ETHICS AND EPISTEMOLOGY OF EXPLANATORY AI IN HEALTH CARE

Artificial Intelligence (AI) is believed to have the potential to produce radical changes in health care. Systems aim to improve diagnosis, prediction, and treatment of a wide array of health conditions. An assumption is that AI will enable more accurate and efficient ways to diagnose diseases and to restore the precious and time-honored connection and trust, i.e., the human touch, allowing health care professionals to spend more time with their patients. Meanwhile, according to a manuscript published in the December 2022 issue of the journal Ethics and Information Technology, sophisticated self-learning AI systems that do not follow predetermined decision rules, often referred to as black-boxes, have spawned philosophical debate. This black-box nature is believed to be a major ethical challenge for the use of these systems and it remains disputed whether explainability is philosophically and computationally possible.

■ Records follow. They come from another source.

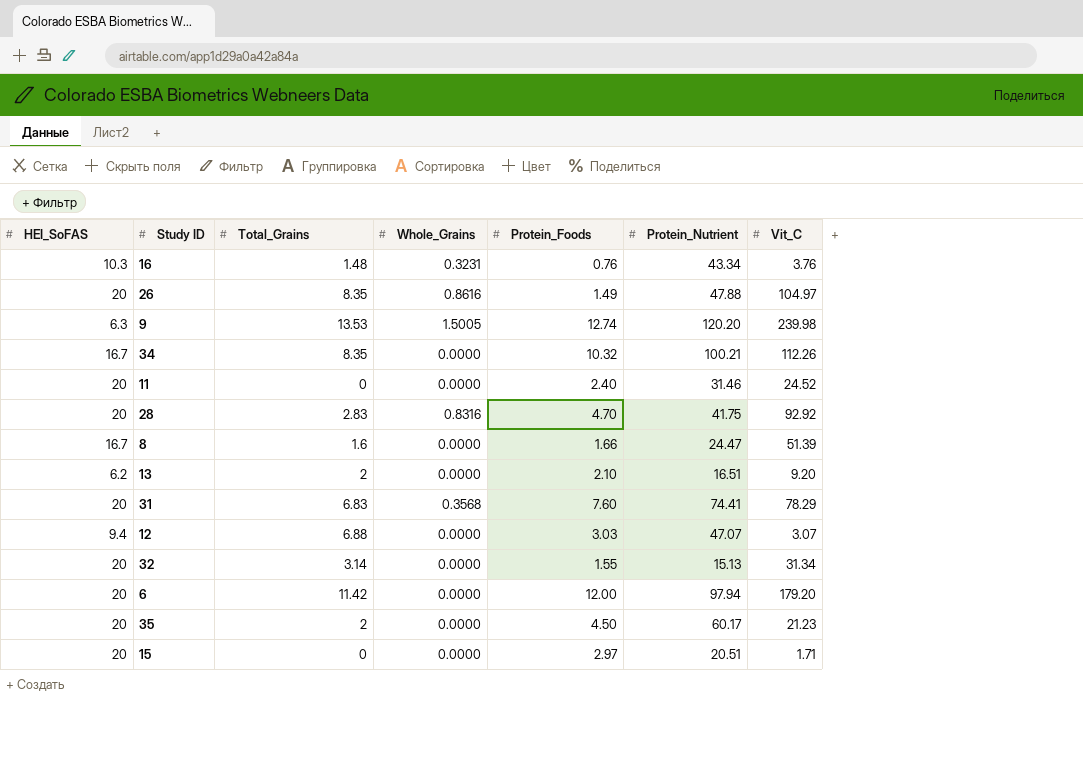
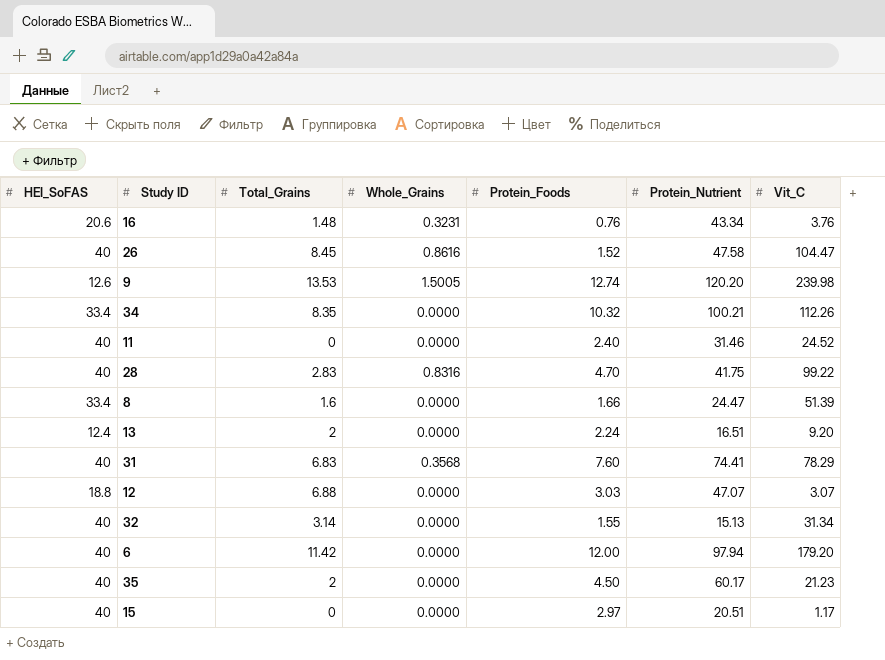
16 | HEI_SoFAS: 10.3 -> 20.6
26 | HEI_SoFAS: 20 -> 40
26 | Total_Grains: 8.35 -> 8.45
26 | Protein_Foods: 1.49 -> 1.52
26 | Protein_Nutrient: 47.88 -> 47.58
26 | Vit_C: 104.97 -> 104.47
9 | HEI_SoFAS: 6.3 -> 12.6
34 | HEI_SoFAS: 16.7 -> 33.4
11 | HEI_SoFAS: 20 -> 40
28 | HEI_SoFAS: 20 -> 40
28 | Vit_C: 92.92 -> 99.22
8 | HEI_SoFAS: 16.7 -> 33.4
13 | HEI_SoFAS: 6.2 -> 12.4
13 | Protein_Foods: 2.10 -> 2.24
31 | HEI_SoFAS: 20 -> 40
12 | HEI_SoFAS: 9.4 -> 18.8
32 | HEI_SoFAS: 20 -> 40
6 | HEI_SoFAS: 20 -> 40
35 | HEI_SoFAS: 20 -> 40
15 | HEI_SoFAS: 20 -> 40
15 | Vit_C: 1.71 -> 1.17

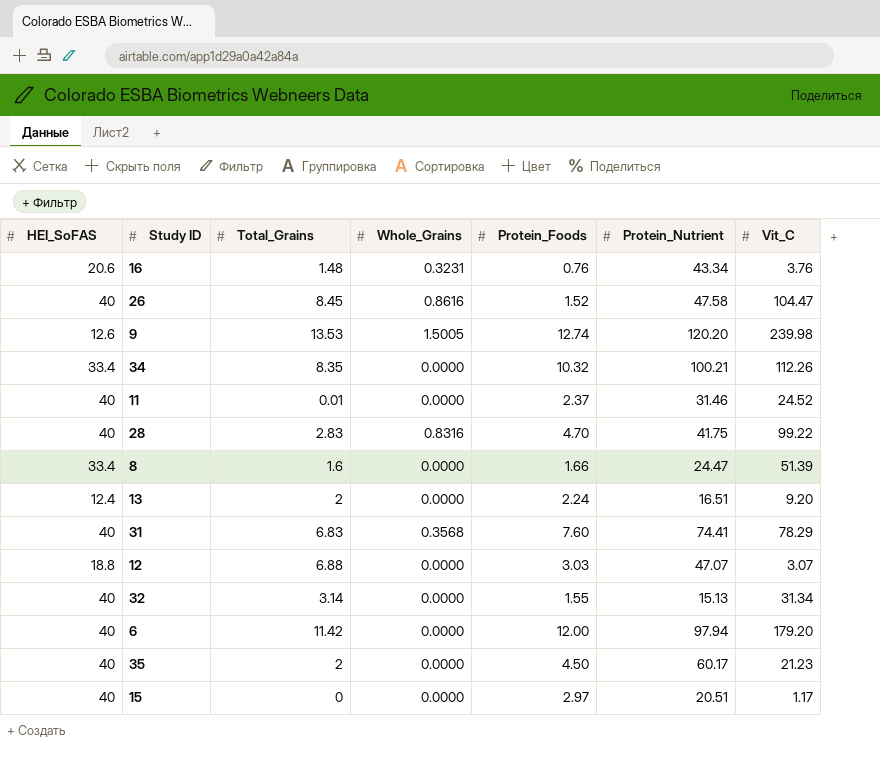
11 | Total_Grains: 0 -> 0.01
11 | Protein_Foods: 2.40 -> 2.37

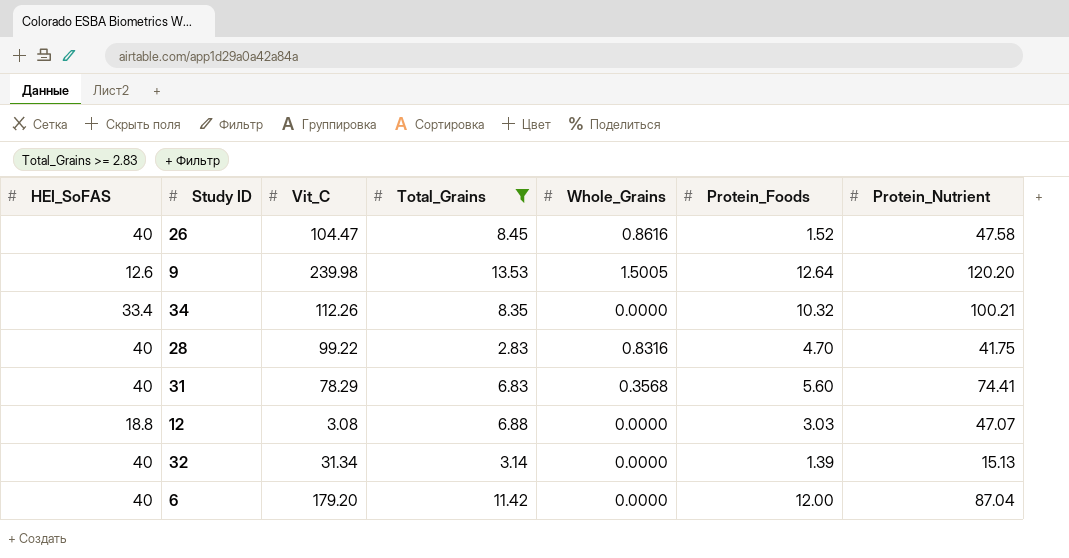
filter: none -> Total_Grains >= 2.83
column Vit_C | position: 7 -> 3
9 | Protein_Foods: 12.74 -> 12.64
31 | Protein_Foods: 7.60 -> 5.60
12 | Vit_C: 3.07 -> 3.08
32 | Protein_Foods: 1.55 -> 1.39
6 | Protein_Nutrient: 97.94 -> 87.04

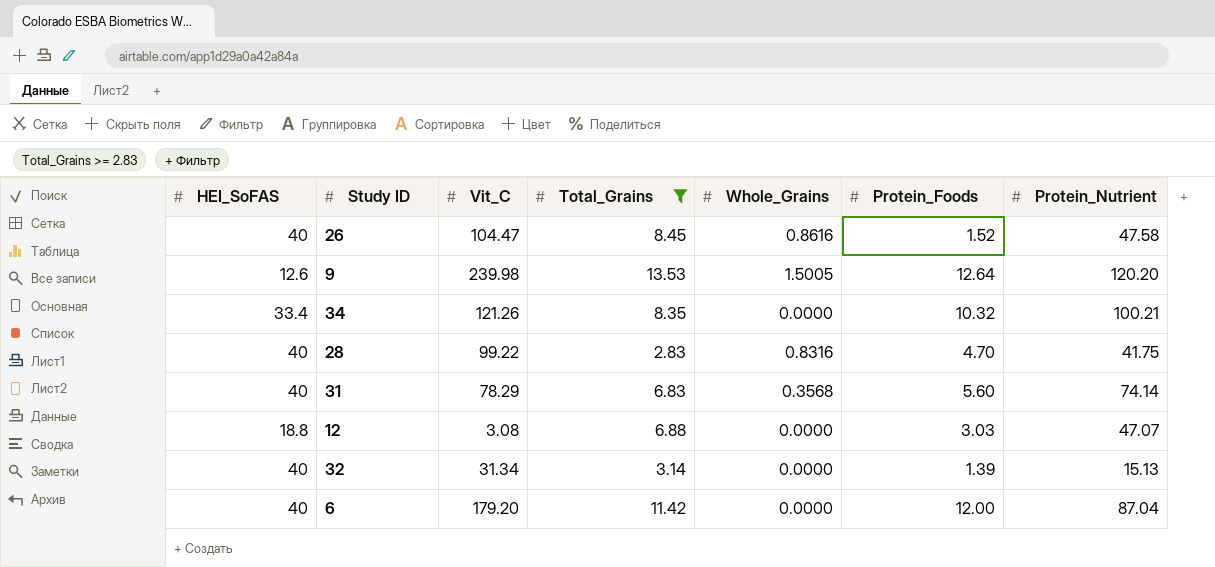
34 | Vit_C: 112.26 -> 121.26
31 | Protein_Nutrient: 74.41 -> 74.14

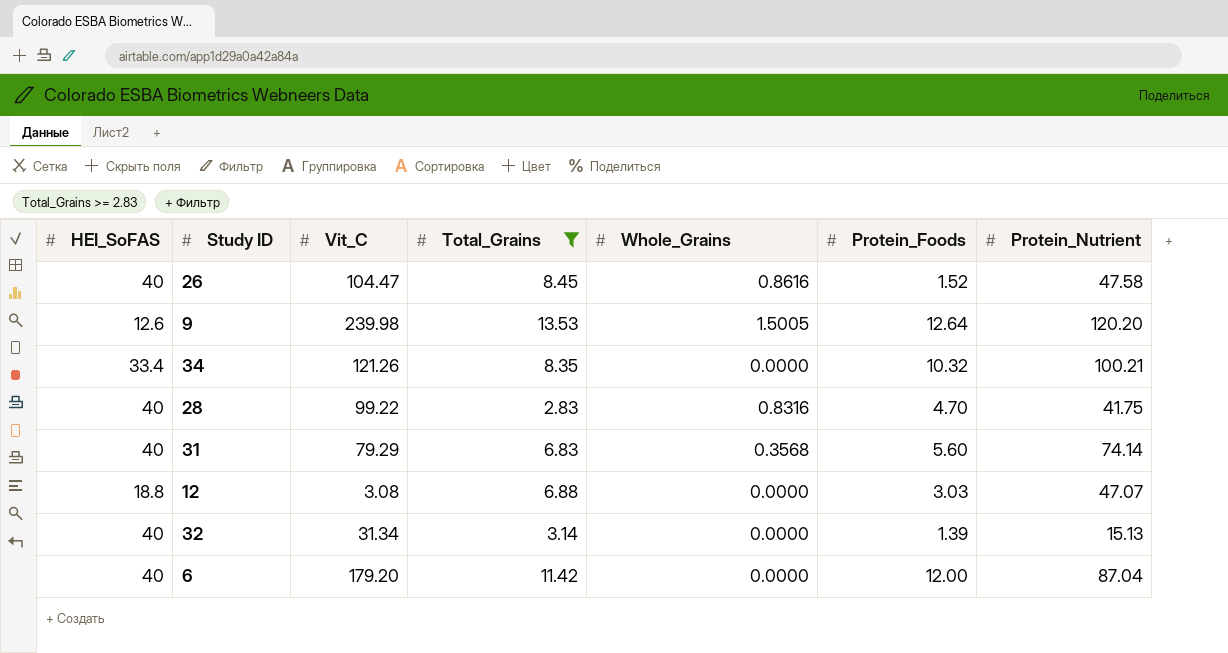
31 | Vit_C: 78.29 -> 79.29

Among various observations made, the authors point out that regarding the possibility of explanations of AI, there is a diversity of answers coming from the fields of computer sciences, philosophy, and the sciences (e.g., biology, medicine, chemistry). In the field of molecular biology, for instance, mechanistic explanations describing the behavior of the underlying mechanisms of real-world phenomena are standard. If the same explanatory logic is applied to AI, however, then it is much more difficult to uphold claims of genuine explanatory success. A claim is acknowledged that explanations of phenomena predicted by AI are unforthcoming due to the lack of causal relations underlying the model predictions. The problem stems from the fact that AI systems involve searching for (high) correlations between features in the data, but it is done without a theoretical backup to provide causal relations. Also, a concern has been expressed in a two-fold argument about a fully-automated explanation in the context of medicine. Medical AI delivers classifications, but classifications are not explanations. Additionally, an explanation requires a bona fide structure for that explanation. Reference also is made to many remaining questions that allude both to epistemologists and ethicists: Should explainability play a role, and if so, which role, in the responsible implementation of AI in medicine and healthcare?